Quantify Systematics from Mislabeled Tables in Supervised Learning
Many real world classification problems use ground truth labels created by human annotators. However, observed data is never perfect, and even labels assigned by perfect annotators can be systematically biased due to poor quality of the data they are labeling. This bias is not created by the annotators from measurement error, but is intrinsic to the observational data. We present a method for de-biasing labels which simultaneously learns a classification model, estimates the intrinsic biases in the ground truth, and provides new de-biased labels. We test our algorithm on simulated and real data and show that it is superior to standard denoising algorithms, like instance weighted logistic regression. We apply our technique to galaxy images and find that the morphologies based on supervised machine-learning trained over features such as colors, shape, and concentration show significantly less bias than morphologies based on expert or citizen-science classifiers. This result holds even when there is underlying bias present in the training sets used in the supervised machine learning process
Chris Miller is a leader in astroinformatics "“ mixing computer science, advanced statistics, and data mining to answer key cosmological questions. His specialty is using galaxy clusters to trace the distribution of matter in the universe. After years exploiting the Sloan Digital Sky Survey, he is now heavily involved in the Dark Energy Survey and Dark Energy Spectroscopic Survey, two of the largest current astronomical survey efforts.
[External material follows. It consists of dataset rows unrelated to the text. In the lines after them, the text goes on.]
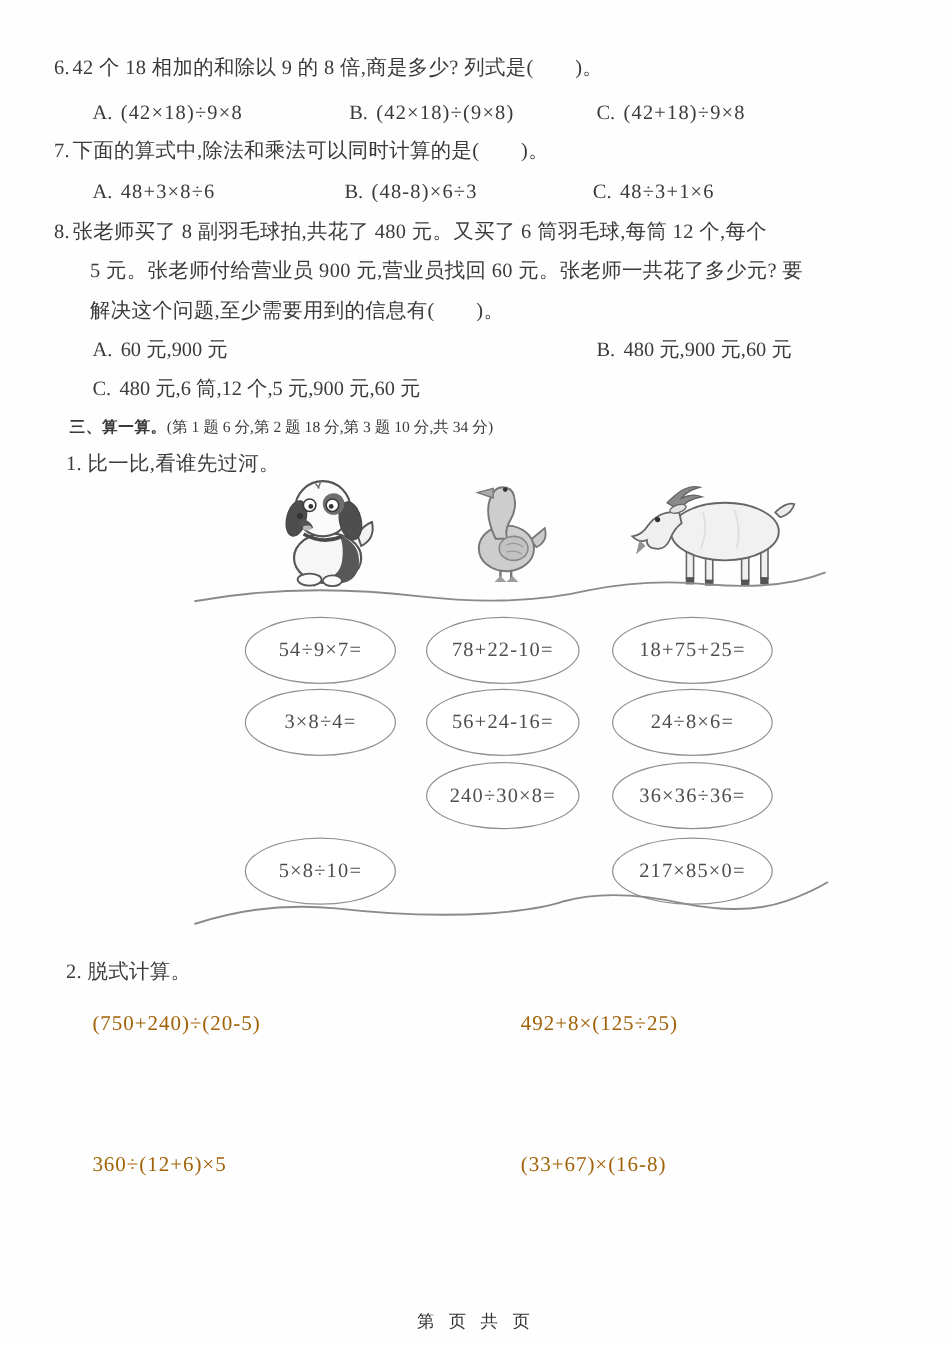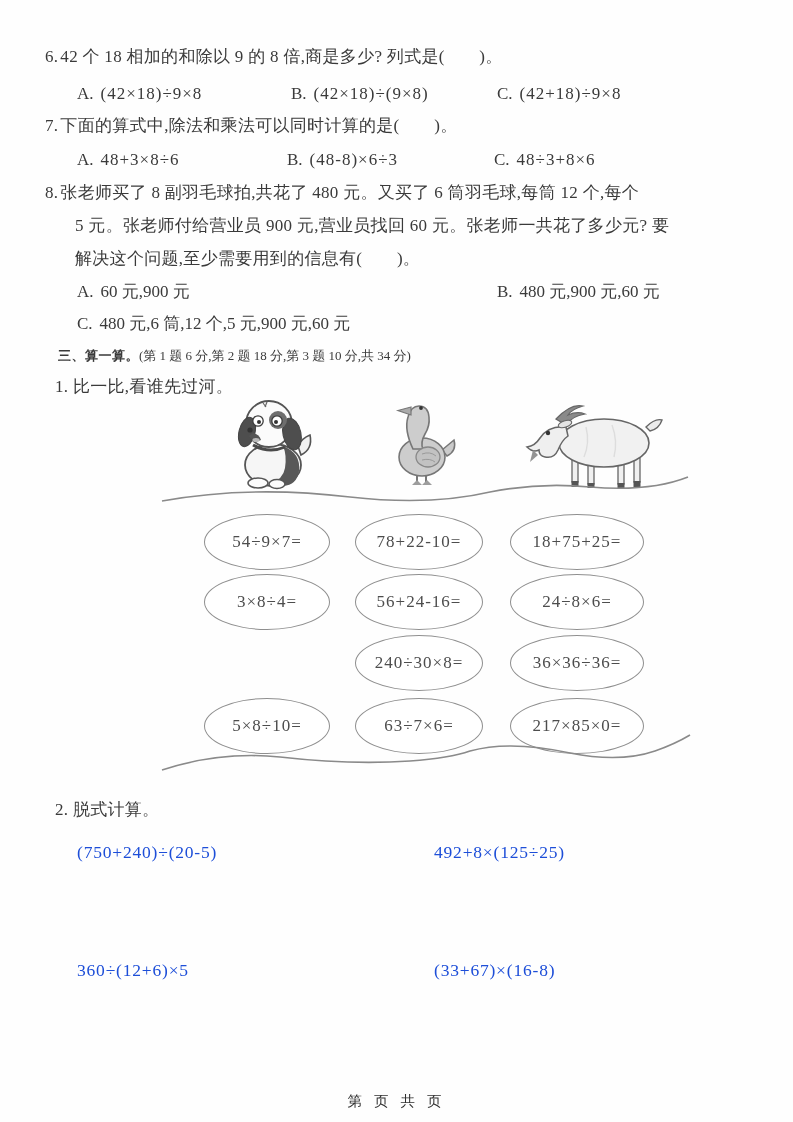--- a/index.html
+++ b/index.html
@@ -58,7 +58,7 @@
     <span class="ol">B.</span><span class="math">(48-8)×6÷3</span>
   </div>
   <div class="abs opt" style="top:149px;left:494px">
-    <span class="ol">C.</span><span class="math">48÷3+8×6</span>
+    <span class="ol">C.</span><span class="math">48÷3+1×6</span>
   </div>
 
   <div class="abs q" style="top:182px;left:45px">

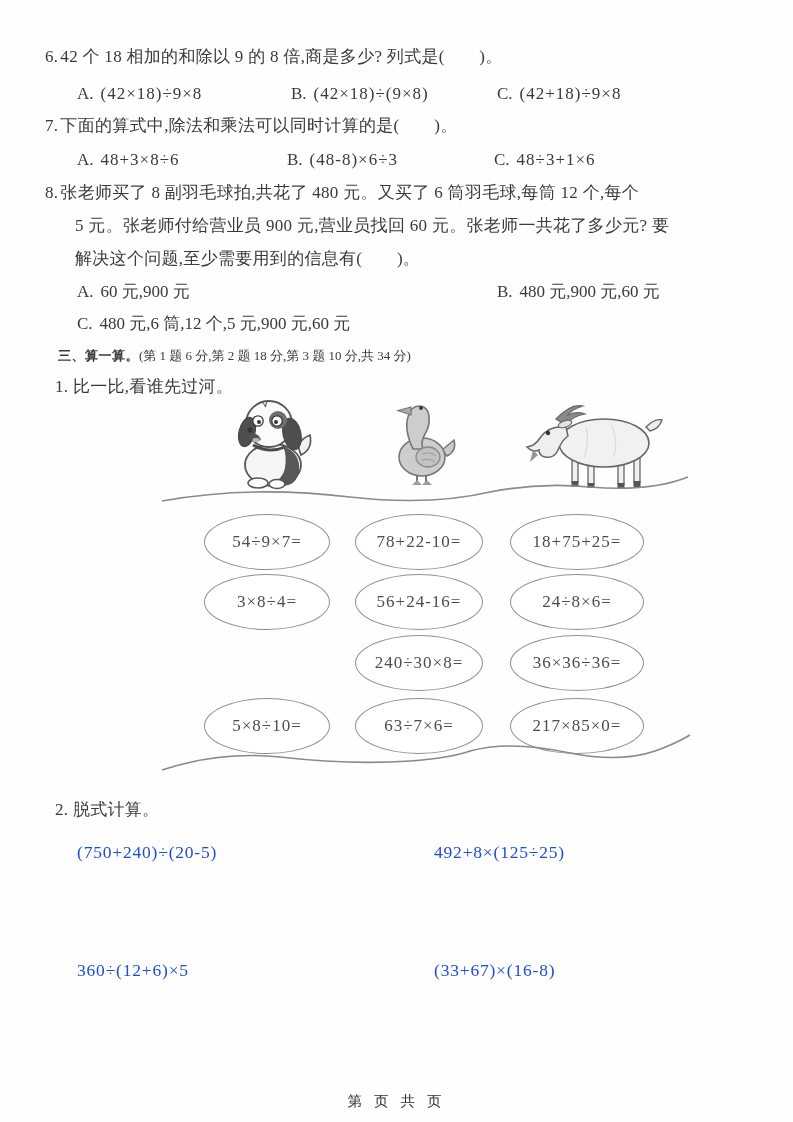--- a/index.html
+++ b/index.html
@@ -159,7 +159,6 @@
     <div class="oval" style="left:478px;top:242px;width:132px;height:54px">36×36÷36=</div>
 
     <div class="oval" style="left:172px;top:305px;width:124px;height:54px">5×8÷10=</div>
-    <div class="oval" style="left:323px;top:305px;width:126px;height:54px">63÷7×6=</div>
     <div class="oval" style="left:478px;top:305px;width:132px;height:54px">217×85×0=</div>
 
     <svg class="abs" style="left:128px;top:340px" width="532" height="42" viewBox="0 0 532 42">

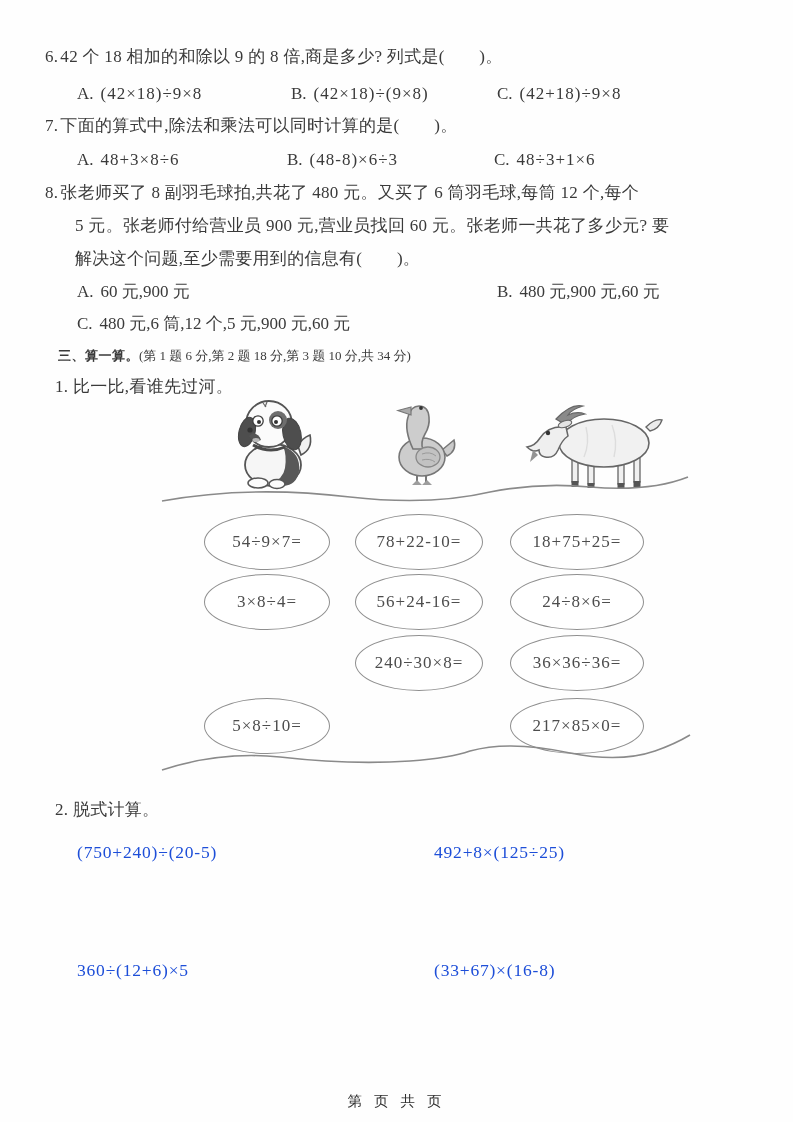--- a/index.html
+++ b/index.html
@@ -22,7 +22,7 @@
     display:flex;align-items:center;justify-content:center;
     font-size:17px;color:#4d4d4d;letter-spacing:1px;background:#fff;
   }
-  .expr{font-size:17.5px;letter-spacing:0.8px;color:#1d4ed8;line-height:22px;}
+  .expr{font-size:17.5px;letter-spacing:0.8px;color:#a16207;line-height:22px;}
   .footer{
     position:absolute;left:0;top:1092px;width:793px;text-align:center;
     font-size:14.5px;color:#2f2f2f;letter-spacing:4px;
Professor Miller used his galaxy-cluster research to support the Big Bang theory by aligning findings from opposing cosmological epochs. He was the first to see the signatures of sound waves from the very early universe that were "frozen into" the matter-density distribution that we observe today. His analysis of the current universe synched neatly with the acoustic oscillations of the early universe detected in the cosmic microwave background, and demonstrated the power of combining big-survey with focused observational follow-up data. He has published in a variety of journals outside his own fields of physics and astronomy, including NIPS, ICPR, The Annals of Applied Statistics, and Statistical Science.